====== DATA FOR REVIEW

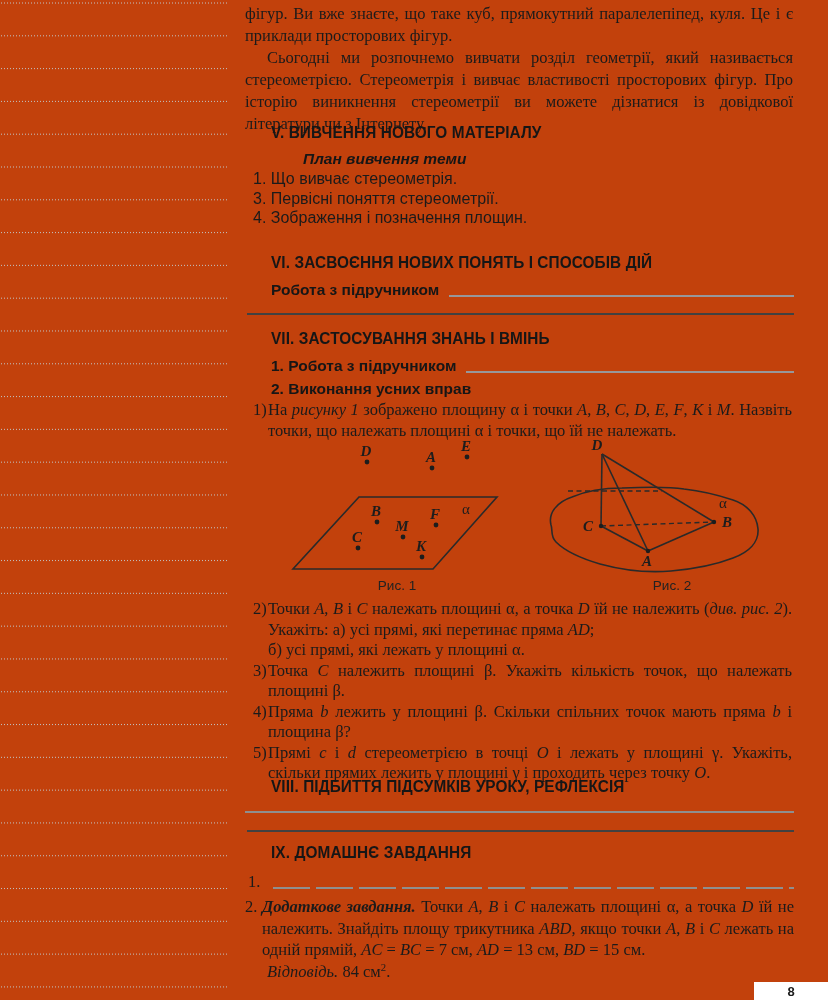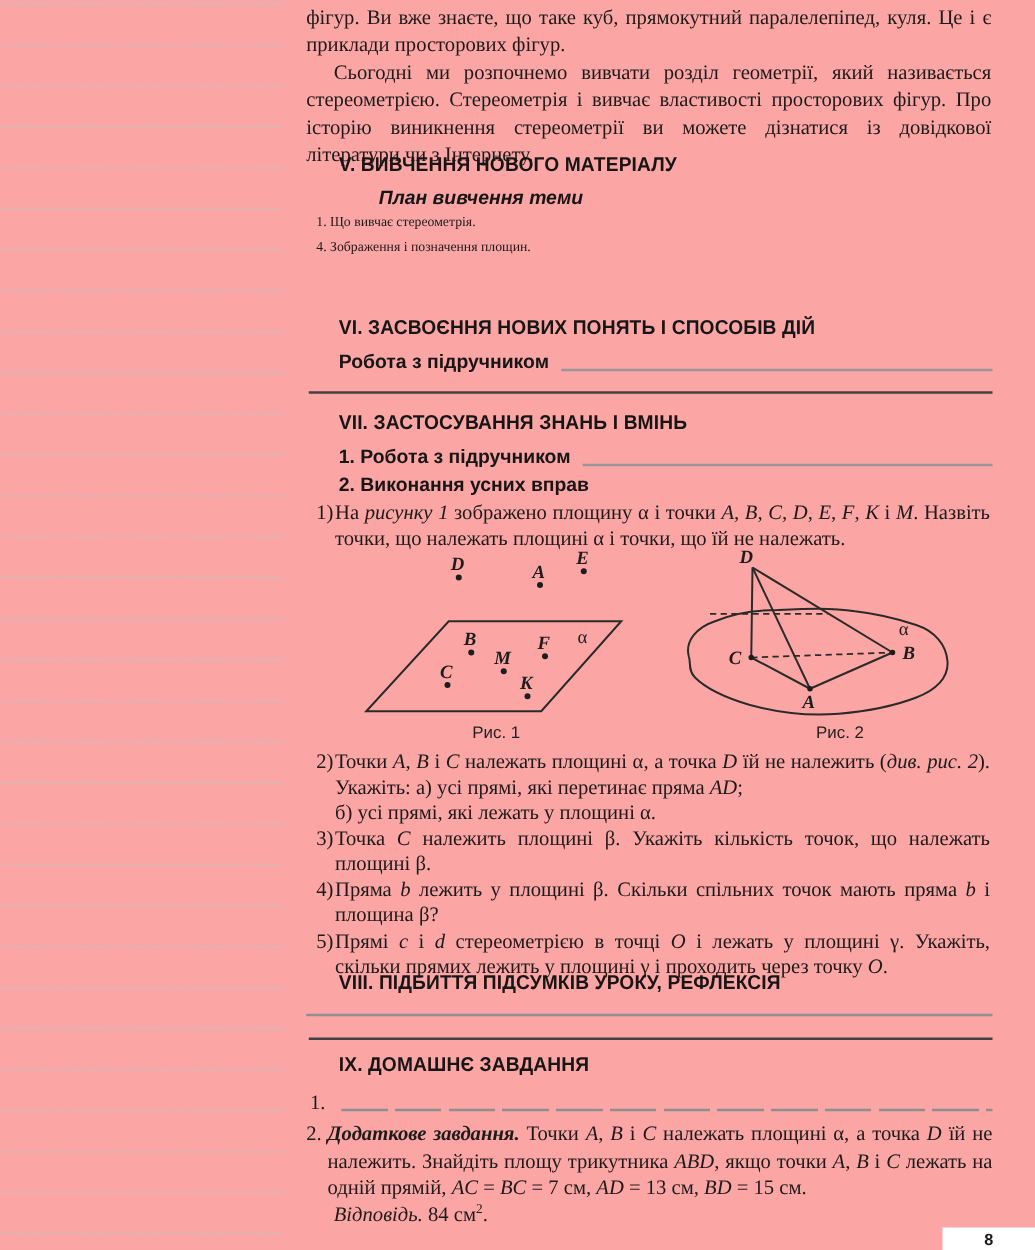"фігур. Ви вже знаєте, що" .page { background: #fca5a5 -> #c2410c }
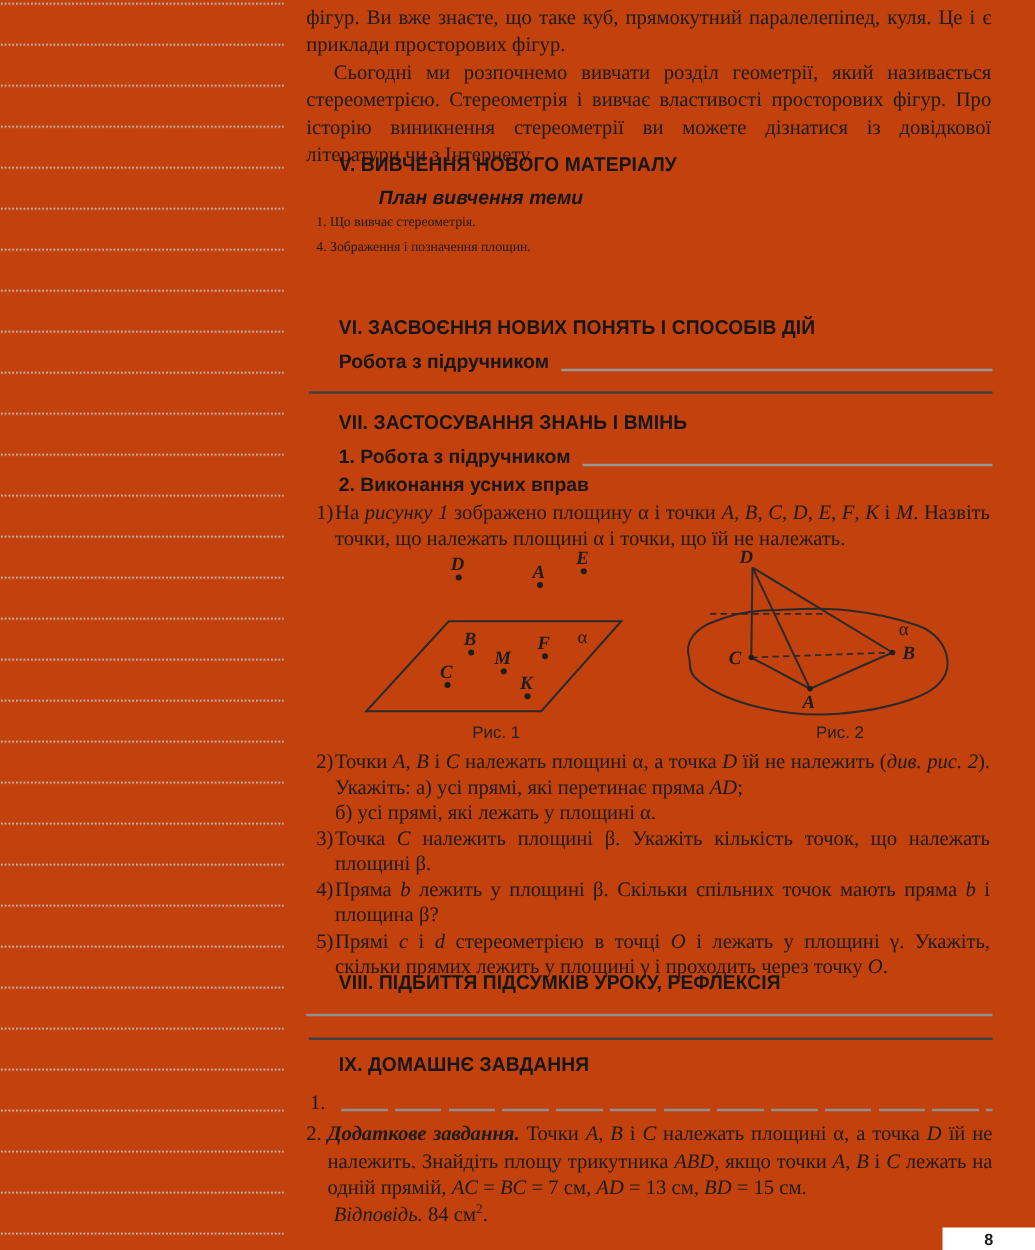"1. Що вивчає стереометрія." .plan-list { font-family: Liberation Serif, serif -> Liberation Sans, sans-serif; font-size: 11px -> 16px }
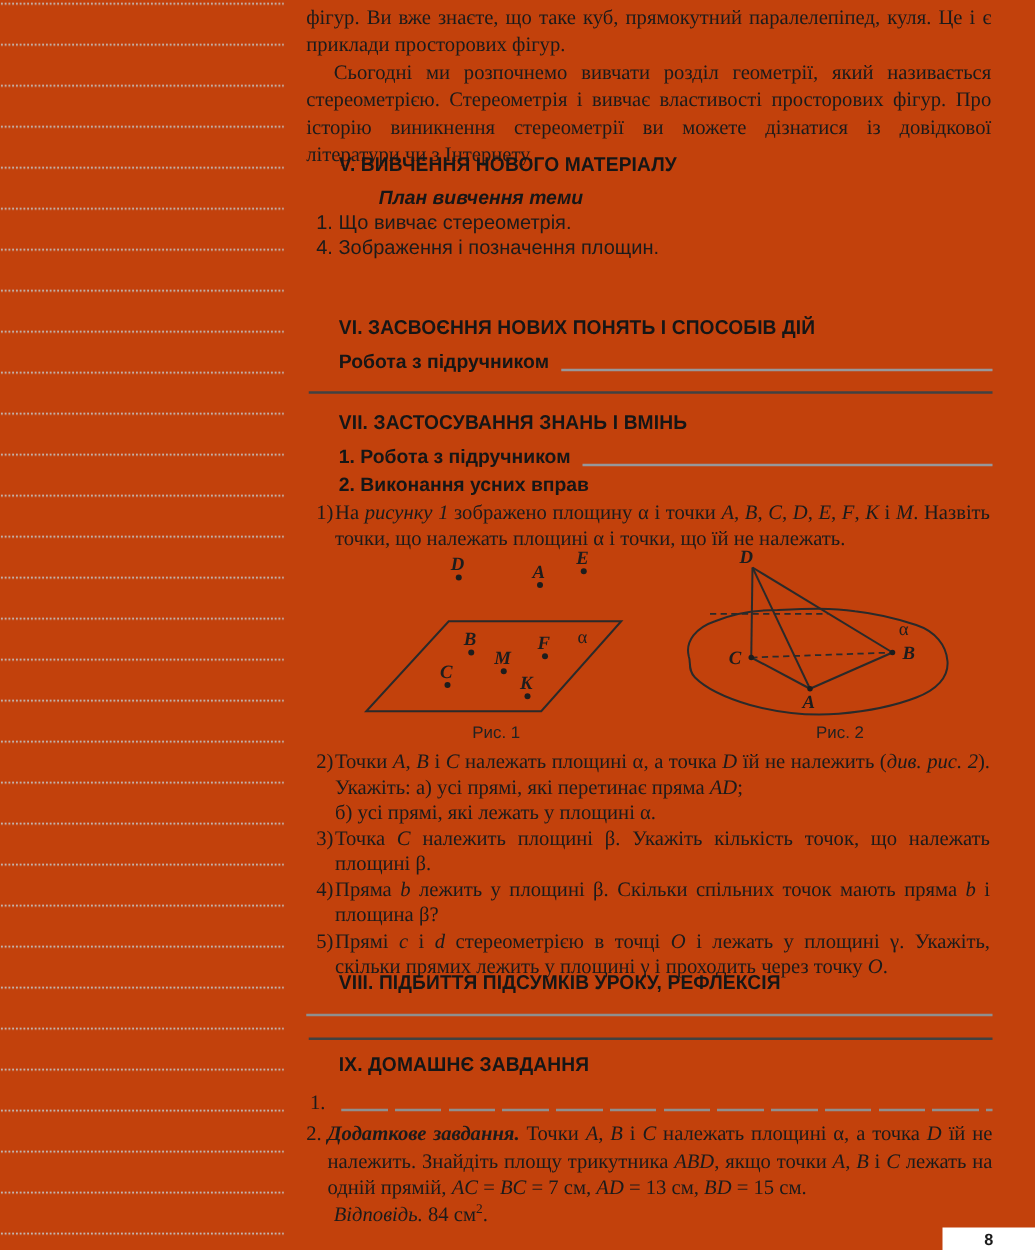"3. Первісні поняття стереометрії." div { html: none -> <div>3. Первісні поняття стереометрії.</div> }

============
====== DATA FOR REVIEW

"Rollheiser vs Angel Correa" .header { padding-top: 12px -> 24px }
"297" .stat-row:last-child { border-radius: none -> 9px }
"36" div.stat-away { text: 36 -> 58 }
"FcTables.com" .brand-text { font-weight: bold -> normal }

============

*WHAT IS EXPECTED*
Above are some records; extract exactly the lines from the one containing "background: #fca5a5 ->" through the one containing "Liberation Serif, serif" and drop the pictures.

*SOLUTION TO THE PROBLEM*
"фігур. Ви вже знаєте, що" .page { background: #fca5a5 -> #c2410c }
"1. Що вивчає стереометрія." .plan-list { font-family: Liberation Serif, serif -> Liberation Sans, sans-serif; font-size: 11px -> 16px }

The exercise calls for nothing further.